# DATASET EXTRACT
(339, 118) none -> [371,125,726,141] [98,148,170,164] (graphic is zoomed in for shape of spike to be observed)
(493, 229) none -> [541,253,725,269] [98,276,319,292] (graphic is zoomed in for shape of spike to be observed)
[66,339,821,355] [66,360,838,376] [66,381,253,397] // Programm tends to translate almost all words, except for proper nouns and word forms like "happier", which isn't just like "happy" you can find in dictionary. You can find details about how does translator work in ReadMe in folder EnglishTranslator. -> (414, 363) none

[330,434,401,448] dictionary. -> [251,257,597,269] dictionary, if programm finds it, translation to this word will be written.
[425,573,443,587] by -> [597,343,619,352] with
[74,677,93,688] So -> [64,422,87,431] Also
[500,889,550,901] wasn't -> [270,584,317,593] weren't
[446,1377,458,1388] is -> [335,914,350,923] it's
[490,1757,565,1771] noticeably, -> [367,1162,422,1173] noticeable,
==
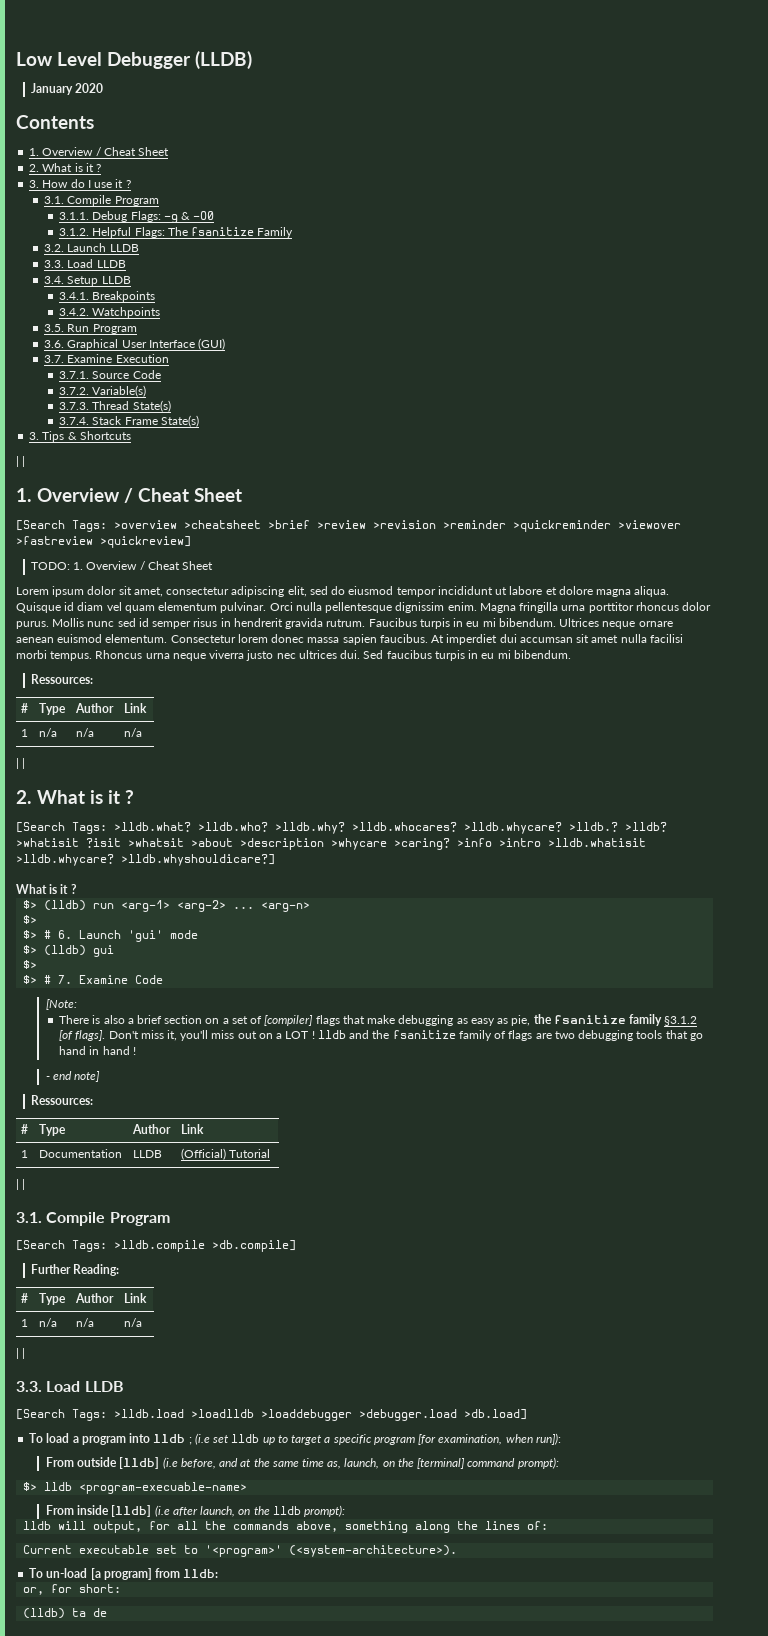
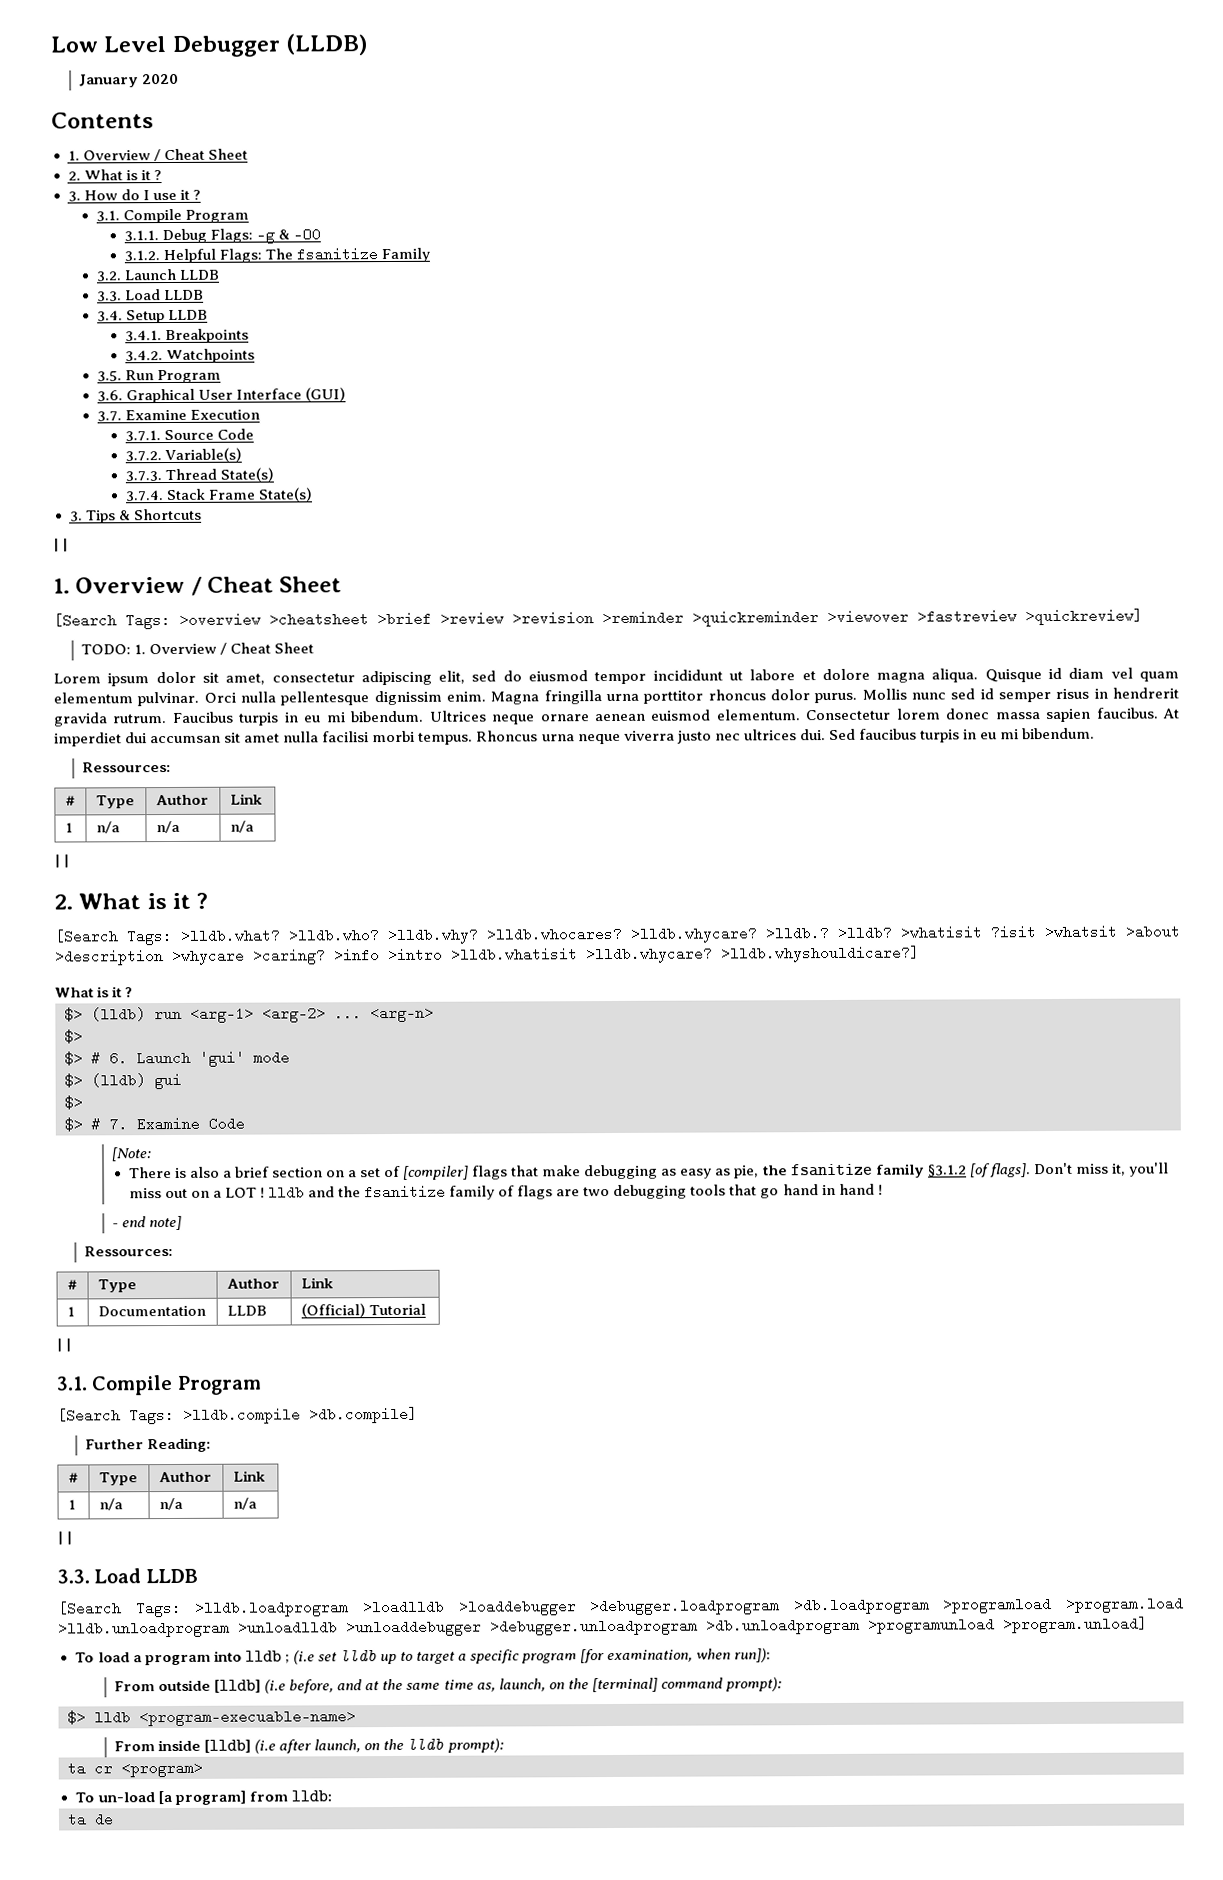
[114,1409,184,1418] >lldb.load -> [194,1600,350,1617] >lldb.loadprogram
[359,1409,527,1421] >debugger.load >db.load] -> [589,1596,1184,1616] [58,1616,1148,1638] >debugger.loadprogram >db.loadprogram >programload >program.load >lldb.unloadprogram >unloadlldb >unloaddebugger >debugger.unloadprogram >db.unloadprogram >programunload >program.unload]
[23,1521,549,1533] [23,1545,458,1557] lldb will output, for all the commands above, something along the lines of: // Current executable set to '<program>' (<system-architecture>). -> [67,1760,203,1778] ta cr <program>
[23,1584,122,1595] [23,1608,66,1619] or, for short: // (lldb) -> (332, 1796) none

# TASK INSTRUCTIONS
Your task for the entries above: copy exactly the span starting with the line with "[425,573,443,587] by ->" and going on through the line with "[490,1757,565,1771] noticeably, ->", both lines included, and nothing else.

# OUTPUT OF THE TASK
[425,573,443,587] by -> [597,343,619,352] with
[74,677,93,688] So -> [64,422,87,431] Also
[500,889,550,901] wasn't -> [270,584,317,593] weren't
[446,1377,458,1388] is -> [335,914,350,923] it's
[490,1757,565,1771] noticeably, -> [367,1162,422,1173] noticeable,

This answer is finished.